Elevation has been shown to affect weathering extent and rate in soils. Above the snow line at the Santa Rosa Mountains, Riebe et al. (2004a) attributed the decrease in chemical weathering rates of the soils at higher elevations to the decrease in mean soil temperature, in combination with decreases in vegetative cover, and an increase in snow cover. Dahlgren et al. (1997) and Rasmussen et al. (2010) observed an increase in soil development with elevation that peaked at the rain-snow transition, above and below which the soil development decreased. Rasmussen et al. (2010) postulated that below the rain-snow transition the weathering is limited by water and above it is limited by soil temperature, thus at the rain-snow transition soil development is maximized.
With the myriad of potential controls on weathering within a single catchment, the depth of weathering will change both with aspect and elevation. However, measuring weathering depth at the catchment scale is challenging. Hand auguring and soil pits can provide measurements of weathering extent for the upper two meters and have been applied to the catchment scale (Hunckler and Schaetzl, 1997; Egli et al., 2006). Cored wells provides information on the deeper CZ (Jin et al., 2010; Olona et al., 2010; Buss et al., 2013), but due to the cost it is difficult to apply at sufficient density and scale to provide a broad scale image of the deeper CZ. Geophysical methods, such as seismic refraction tomography (SRT) and electrical resistivity tomography (ERT), trade the fine detail of the direct sampling methods for a spatially broad image of physical parameters such as seismic velocity or electrical resistivity, respectively. SRT is particularly well-suited for providing a constraint on regolith thickness since the weathering process reduces P-wave velocity (Vp), thus for a uniform geology, the velocity typically increases with depth, which is a first order assumption in most refraction methods (Parsekian et al., 2015). Further, granitic weathering studies have shown relatively consistent correlations between seismic velocity and weathering degree across several sites making the interpretation of SRT straightforward (Olona et al., 2010; Yamakawa et al., 2012; Holbrook et al., 2014).

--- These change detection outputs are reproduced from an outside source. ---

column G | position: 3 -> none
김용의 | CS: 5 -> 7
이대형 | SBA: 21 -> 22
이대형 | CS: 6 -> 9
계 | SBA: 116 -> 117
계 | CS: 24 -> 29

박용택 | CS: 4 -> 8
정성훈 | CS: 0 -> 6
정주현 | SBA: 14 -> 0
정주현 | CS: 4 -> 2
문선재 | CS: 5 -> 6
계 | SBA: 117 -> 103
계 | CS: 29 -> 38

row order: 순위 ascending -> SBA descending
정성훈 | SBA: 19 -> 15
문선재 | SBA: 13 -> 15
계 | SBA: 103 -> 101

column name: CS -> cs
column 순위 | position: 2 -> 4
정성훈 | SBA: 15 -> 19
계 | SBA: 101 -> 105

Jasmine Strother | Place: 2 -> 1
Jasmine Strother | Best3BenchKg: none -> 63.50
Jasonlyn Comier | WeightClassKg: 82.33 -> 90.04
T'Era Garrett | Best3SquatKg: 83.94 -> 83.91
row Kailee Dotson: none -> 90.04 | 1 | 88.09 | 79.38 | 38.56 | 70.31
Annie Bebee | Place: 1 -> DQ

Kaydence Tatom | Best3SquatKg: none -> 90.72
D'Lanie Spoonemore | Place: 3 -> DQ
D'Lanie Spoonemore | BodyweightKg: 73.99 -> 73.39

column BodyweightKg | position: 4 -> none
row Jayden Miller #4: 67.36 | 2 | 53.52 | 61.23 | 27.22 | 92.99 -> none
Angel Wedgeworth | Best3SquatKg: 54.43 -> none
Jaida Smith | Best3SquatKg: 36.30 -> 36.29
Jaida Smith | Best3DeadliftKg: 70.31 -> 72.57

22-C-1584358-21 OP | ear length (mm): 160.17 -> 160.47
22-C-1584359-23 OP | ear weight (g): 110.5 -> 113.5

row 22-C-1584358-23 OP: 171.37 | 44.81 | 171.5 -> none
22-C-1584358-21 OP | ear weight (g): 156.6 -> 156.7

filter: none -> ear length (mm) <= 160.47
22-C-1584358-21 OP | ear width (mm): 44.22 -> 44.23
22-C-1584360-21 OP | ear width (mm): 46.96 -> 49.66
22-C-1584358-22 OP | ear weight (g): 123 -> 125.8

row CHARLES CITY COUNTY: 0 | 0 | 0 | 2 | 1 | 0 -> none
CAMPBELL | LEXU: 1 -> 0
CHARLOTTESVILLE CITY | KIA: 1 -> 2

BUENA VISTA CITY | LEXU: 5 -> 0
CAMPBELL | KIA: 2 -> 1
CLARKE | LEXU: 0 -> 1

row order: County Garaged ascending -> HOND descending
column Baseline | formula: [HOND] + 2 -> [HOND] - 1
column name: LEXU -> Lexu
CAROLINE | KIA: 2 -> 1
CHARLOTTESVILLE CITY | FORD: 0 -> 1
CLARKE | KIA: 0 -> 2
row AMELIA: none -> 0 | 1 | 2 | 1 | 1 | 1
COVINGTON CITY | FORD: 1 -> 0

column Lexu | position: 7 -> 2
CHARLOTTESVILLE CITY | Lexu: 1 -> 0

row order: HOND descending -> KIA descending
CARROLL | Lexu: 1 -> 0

The application of geophysical methods to characterize the CZ for geomorphic analysis (Thomas, 1966) and to apply weathering correction to seismograms (Balachandran, 1975) is long standing. Recently the increasing affordability and accessibility of geophysical methods has spurred researchers to apply geophysics to a number of CZ related phenomena. Studies have used geophysical methods to extrapolate engineering parameters (Olona et al., 2010), to discern soil thickness (Yamakawa et al., 2012), bedrock depth (Vignoli et al., 2012; Holbrook et al., 2014), and to characterize CZ architecture (Befus et al., 2011; Leopold et al., 2013; St. Clair et al., 2015; Flinchum et al., 2018). Most of these studies are limited to a handful of slope-parallel surveys that characterize a single hillslope. However, Befus et al. (2011) and Leopold et al. (2013) conducted multiple geophysical surveys spanning the width of catchments within the BCCZO, creating a catchment-scale image of CZ architecture that indicated fundamental contrasts in CZ architecture on north- vs. south-facing slopes (For the sake of brevity in this paper, the difference in depth to a weathering horizon between the north and south aspects will be referred to as north-south (N-S) weathering depth asymmetry). These contrasts were interpreted as the consequence of aspect-dependent frost cracking (Anderson et al., 2013).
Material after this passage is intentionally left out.